Diletta Sereni, panificatrice domestica oltre che voce autorevole del mondo del giornalismo di settore, ricorda l’inizio dell’avventura, che ha avuto un’accelerazione durante il lockwon: «L’idea è nata da una chiacchierata con Davide, qualche giorno prima del lockdown siamo entrati più nel concreto e nei mesi di isolamento c’è stato lungo lavoro per montare un progetto di rivista. Come partner ho subito pensato a Gianluca».
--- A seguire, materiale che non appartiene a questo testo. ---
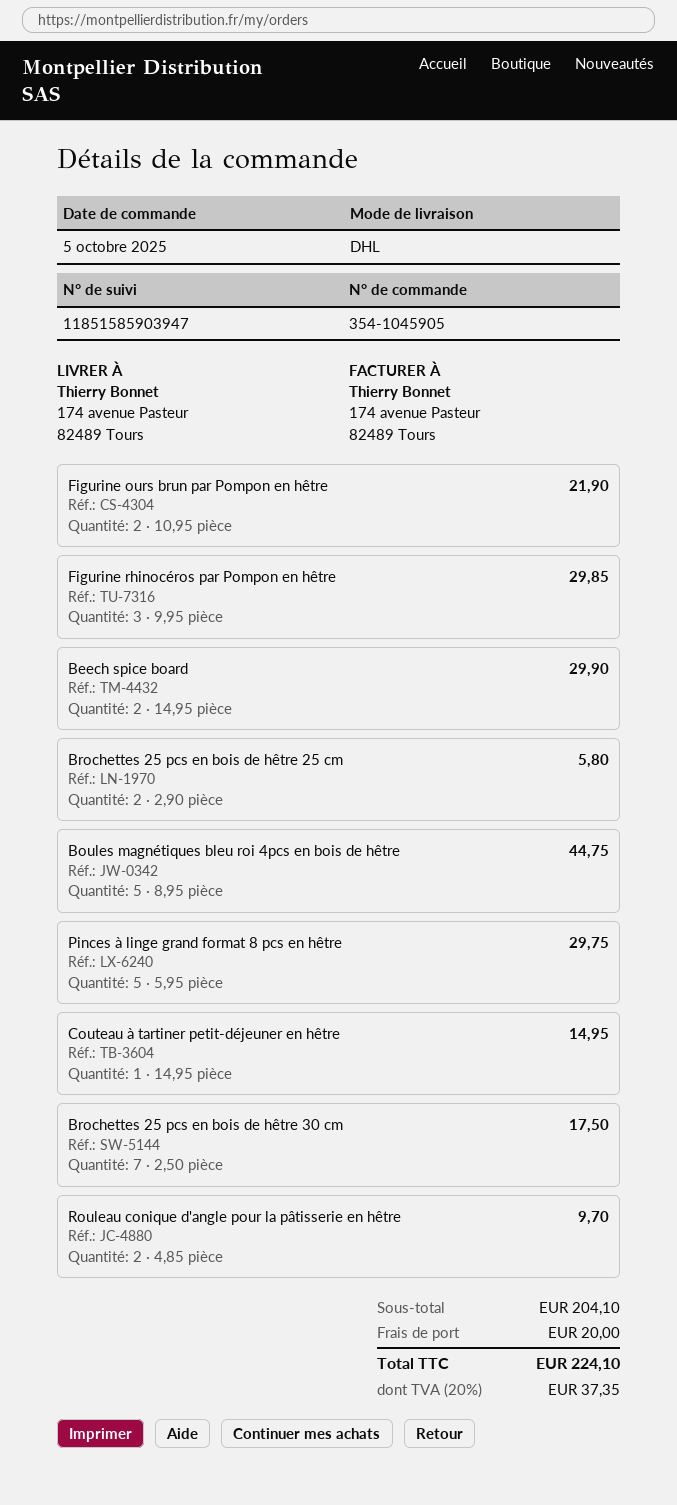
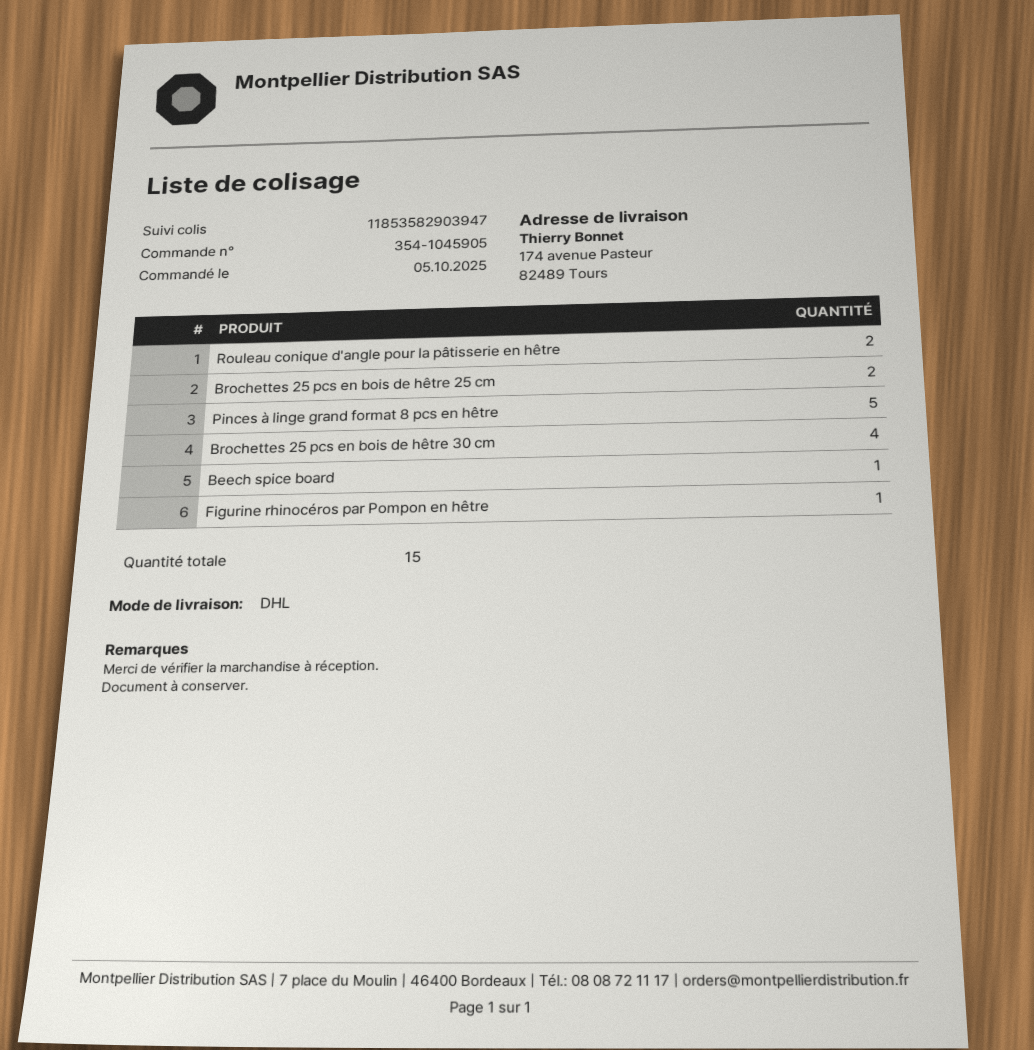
tracking number: 11851585903947 -> 11853582903947
Figurine ours brun par Pompon en hêtre: 2 -> none
Figurine rhinocéros par Pompon en hêtre: 3 -> 1
Beech spice board: 2 -> 1
Boules magnétiques bleu roi 4pcs en bois de hêtre: 5 -> none
Couteau à tartiner petit-déjeuner en hêtre: 1 -> none
Brochettes 25 pcs en bois de hêtre 30 cm: 7 -> 4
Anche per lei i due mondi vino naturale e panificazione sono affini, ma con una differenza sostanziale: «Il vino è la bellezza del superfluo mentre il pane è essenziale. Offre tante potenzialità di scrittura e di espressione, è un cibo di sussistenza che percorre tutto il pasto e si lega ad altri oggetti gastronomici. È antico, fondativo, per la nostra cultura permette un sacco di connessioni. Quindi ho cercato di connettere il pane con le storie che ci girano intorno. L’integrale non sarà una rassegna di ritratti di panificatori ma una serie di spunti, per raccogliere la connessione tra pane e altre vicende umane. Vorremmo tenere il polso di questo movimento di panificatori PAU in italia, così come raccontare i paysan boulanger francesi, che rappresentano il momento attuale del pane. In questo contesto il pane è anche movimento culturale. Vogliamo fotografare l’attualità ma faremo anche ricognizioni storiche per esplodere tutte le potenzialità espressive che il pane permette».
Contenuti ricchi e intensi, e grafica di grande impatto, come racconta l’illustratore Gianluca Cannizzo: «Credo di essere stato coinvolto per il linguaggio che ho espresso nel raccontare il mondo del vino naturale. L’intento in questa occasione è stato di portare argomenti naturali con un approccio pop, nella eccezione più splendente di questo termine. Spesso il rischio è ci si parli nella bolla: per me è invece interessante unire i mondi e lo faccio con un linguaggio visivo con aspetti ludici, che si presti a varie letture. È evidente soprattutto nella copertina, dove mi sono lasciato andare, mentre all’interno sono stato più delicato, ho giocato molto sulla cover e per il resto mi sono messo al servizio del progetto, cercando di non prevalere sui contenuti».
Collaboratori del settore, ma non solo, prosegue Diletta: «Sono molto contenta perché pur non esistendo ancora, la rivista ha avuto tanta curiosità da parte dei colleghi, e all’epoca ci sembrò positivo. Mi ha stupito che molti fossero contenti di scrivere per una rivista che ancora non esisteva. Per noi despecializzare i saperi resterà sempre un elemento editoriale fondante».
Per questo leggeremo interventi di tanti colleghi del settore, con anche un’incursione di un giornalista di Gastronomika, Gabriele Rosso, ma anche di personaggi che nel mondo del pane hanno radici salde, come Riccardo Bocci della Rete Semi Rurali, Luca Lacalamita dell Panificio Lula, lo scrittore Tommaso Melilli, e i fotografi Pietro Motisi, Cristina Panicali e Shinichi Takahashi.